Rabu, 03 April 2013

Antara Aku dan Perjuangan


Antara Aku dan Perjuangan
Oleh: Anita Jogi Nasution, SMAN 9 Ptk #juara3
Ku tahu, aku bukanlah orang yang tergolong mampu. Ku tahu, Ibuku hanya seorang tukang cuci dan Ayahku pergi meninggalkan kami entah ke mana. Sementara kakakku, seorang pengangguran yang sedang mencari kerja dengan berbekal ijazah SMP. Dan aku? Seorang pelajar di sebuah SMA favorit, yang masih tetap sekolah karena beasiswa.
“Hey Farah, nanti sore kita jalan yuk”, kata Lani padaku.
“Ke mana Lan?”, tanyaku.
“Ke mall. Sama Divan, Ghea, dan Heru”, jawab Lani.

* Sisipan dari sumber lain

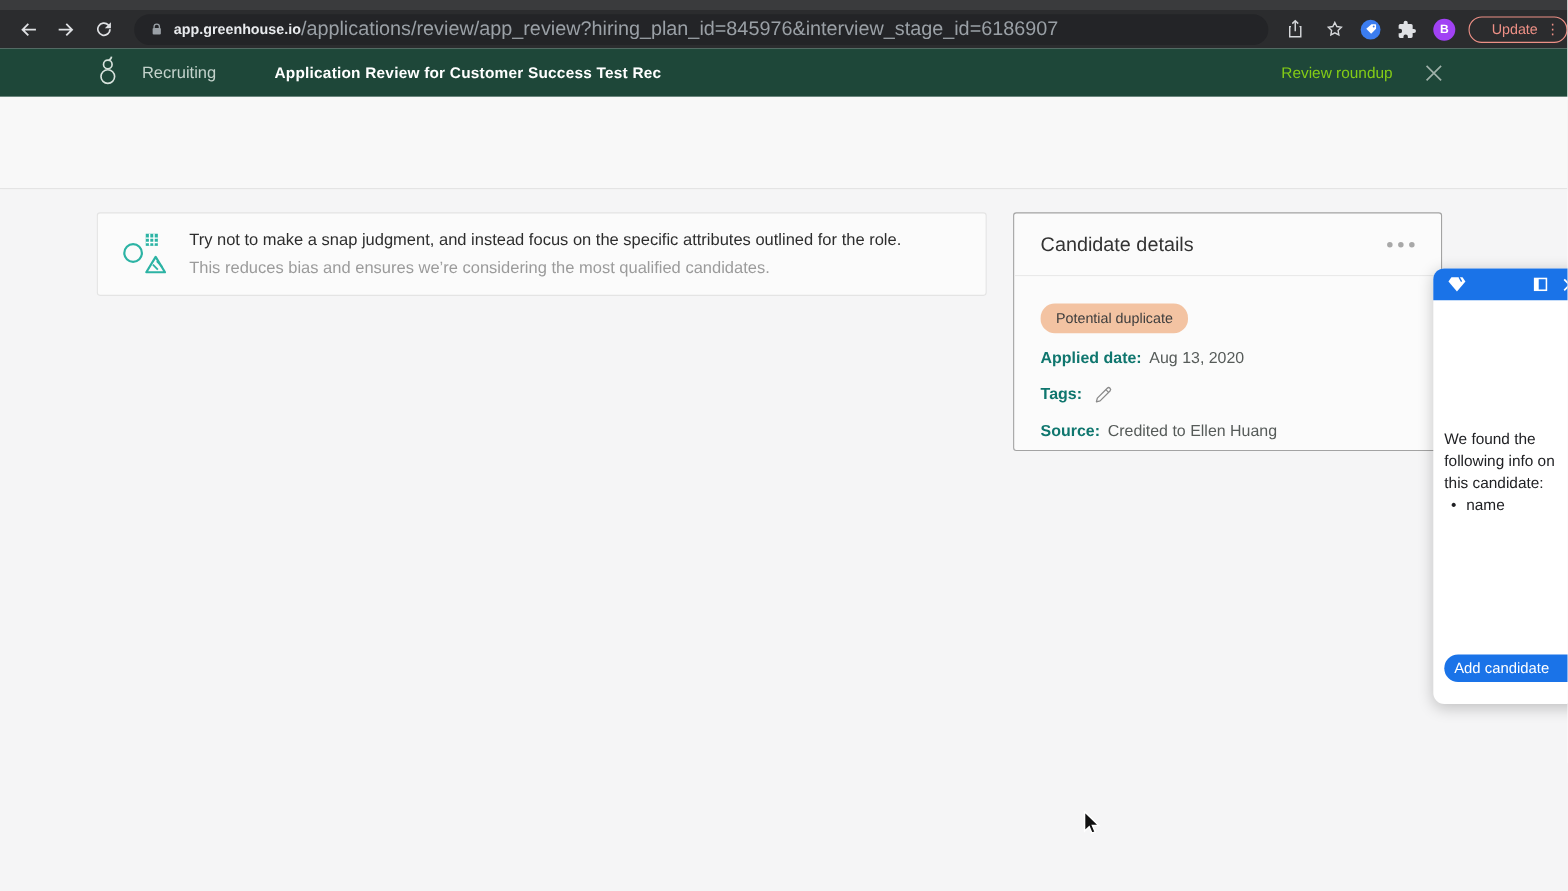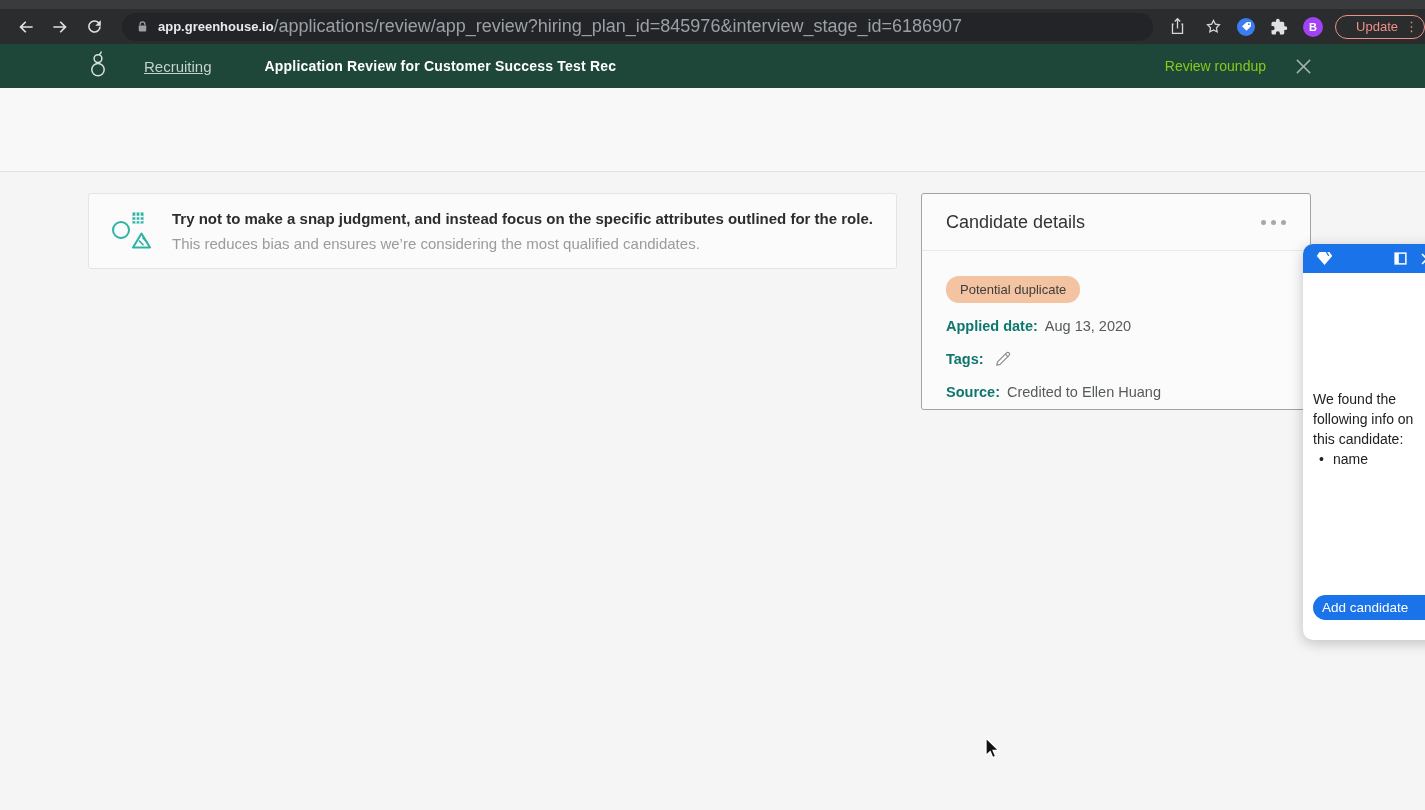--- a/index.html
+++ b/index.html
@@ -22,21 +22,21 @@
   .avatar-b { width:20px; height:20px; border-radius:50%; background:#a142f4; color:#fff; font-size:11px; font-weight:700;
     display:flex; align-items:center; justify-content:center; }
   .update-pill { height:24px; border:1px solid #ee9086; border-radius:12px; color:#ee9086; font-size:13px;
     display:flex; align-items:center; gap:7px; padding:0 6px 0 20px; }
   .update-pill .vdots { font-size:13px; letter-spacing:0; }
 
   
   .gh-header { position:absolute; top:44px; left:0; width:100%; height:44px; background:#1e4739;
     display:flex; align-items:center; }
   .gh-logo { margin-left:89px; }
-  .gh-product { color:#c3d2cb; font-size:15px; margin-left:36px;text-decoration:underline; }
+  .gh-product { color:#c3d2cb; font-size:15px; margin-left:21px; }
   .gh-title { color:#ffffff; font-size:14px; font-weight:700; margin-left:53px; letter-spacing:.2px; }
   .gh-right { margin-left:auto; display:flex; align-items:center; }
   .gh-roundup { color:#84cc16; font-size:14px; }
   .gh-close { margin:0 113px 0 29px; cursor:pointer; display:flex; }
 
   
   .subheader { position:absolute; top:88px; left:0; width:100%; height:84px; background:#f8f8f8;
     border-bottom:1px solid #e2e2e2; box-shadow:0 2px 3px rgba(0,0,0,.05); }
   .chev-left { position:absolute; left:47px; top:117px; cursor:pointer; }
   .queue-count { position:absolute; left:90px; top:110px; font-size:13.5px; color:#8f8f8f; }
@@ -48,21 +48,21 @@
   .btn-reject { width:72px; background:#d53b30; border:none; color:#fff; margin-left:16px; }
   .btn-advance { width:104px; background:#0d8560; border:none; color:#fff; margin-left:16px; }
   .chev-right { margin:0 58px 0 24px; cursor:pointer; display:flex; }
 
   
   .content { position:absolute; top:172px; left:0; width:100%; height:638px; background:#f5f5f6; }
   .tip-box { position:absolute; left:88px; top:21px; width:809px; height:76px; background:#fbfbfb;
     border:1px solid #e4e4e4; border-radius:3px; display:flex; align-items:center; }
   .tip-icon { margin-left:21px; flex:0 0 auto; }
   .tip-text { margin-left:20px; }
-  .tip-line1 { font-size:15px; color:#2d2d2d;font-weight:bold; }
+  .tip-line1 { font-size:15px; color:#2d2d2d; }
   .tip-line2 { font-size:15px; color:#9b9b9b; margin-top:8px; }
 
   
   .card { position:absolute; left:921px; top:21px; width:390px; height:217px; background:#fbfbfb;
     border:1px solid #a3a3a3; border-radius:3px; }
   .card-header { height:57px; display:flex; align-items:center; border-bottom:1px solid #e9e9e9; padding:0 24px; }
   .card-title { font-size:18px; color:#333333; }
   .dots-menu { margin-left:auto; display:flex; gap:5px; cursor:pointer; padding:4px 0; }
   .dots-menu i { width:5px; height:5px; border-radius:50%; background:#a8a8a8; display:block; }
   .card-body { padding:25px 24px 0; }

“Maaf  Lan, tapi nanti sore aku harus bantu Ibuku”, jawabku sambil tersenyum.
“Kamu payah, kalo diajakin suka nggak mau”, jawab Lani cemberut dan pergi meninggalkanku.
Aku hanya tersenyum melihatnya pergi. Wajar saja ia cemberut seperti itu, karena aku punya seribu alasan untuk menolak ajakkannya. Mereka berkali-kali mengajakku pergi dan berkali-kali pula aku menolaknya. Bukannya aku tidak mau bergaul dengan mereka atau harus membantu ibuku, bukan. Aku tahu tujuan mereka hanya bermain-main di sana. Untuk itu semua dibutuhkan uang, dan aku tak punya untuk melakukan hal semacam itu. Walau ku tahu mereka akan mentraktirku, tetap saja aku punya perasaan tak enak. Mereka semua sudah terlalu baik padaku.
Mungkin kehidupan remajaku begitu berat, tidak seperti anak remaja pada umumnya. Pagi-pagi buta sudah harus bangun, membantu tetangga yang bekerja di pasar dengan mengangkut barang dagangannya dan mendapat upah yang sungguh sangat minim. Setelah itu membantu Ibu mencuci pakaian tetangga tentunya dengan dibayar juga, dan pergi sekolah dengan berjalan kaki yang lumayan jauh jaraknya. Hanya sepulang sekolah dan menjelang petanglah waktuku untuk belajar, karena sehabis magrib hingga jam sepuluh malam aku menjadi pelayan di sebuah rumah makan dekat rumahku. Setelah itu aku pulang dan bangun di pagi buta lagi, begitu seterusnya. Jika dipikir-pikir, tubuhku yang kecil ini takkan mampu mengerjakan itu semua. Tapi di sinilah Allah menunjukkan kuasa-Nya. Ia senantiasa memberi kemudahan bagi siapa saja hamba-Nya yang mau berusaha. Sesungguhnya aku masih bersyukur dengan keadaanku sekarang ini, walaupun hidup serba pas-pasan dan terkadang kekurangan, setidaknya keluargaku tak pernah kelaparan dan aku masih bisa bersekolah dengan bantuan beasiswa. Pasti masih banyak orang di luar sana yang tidak seberuntung diriku.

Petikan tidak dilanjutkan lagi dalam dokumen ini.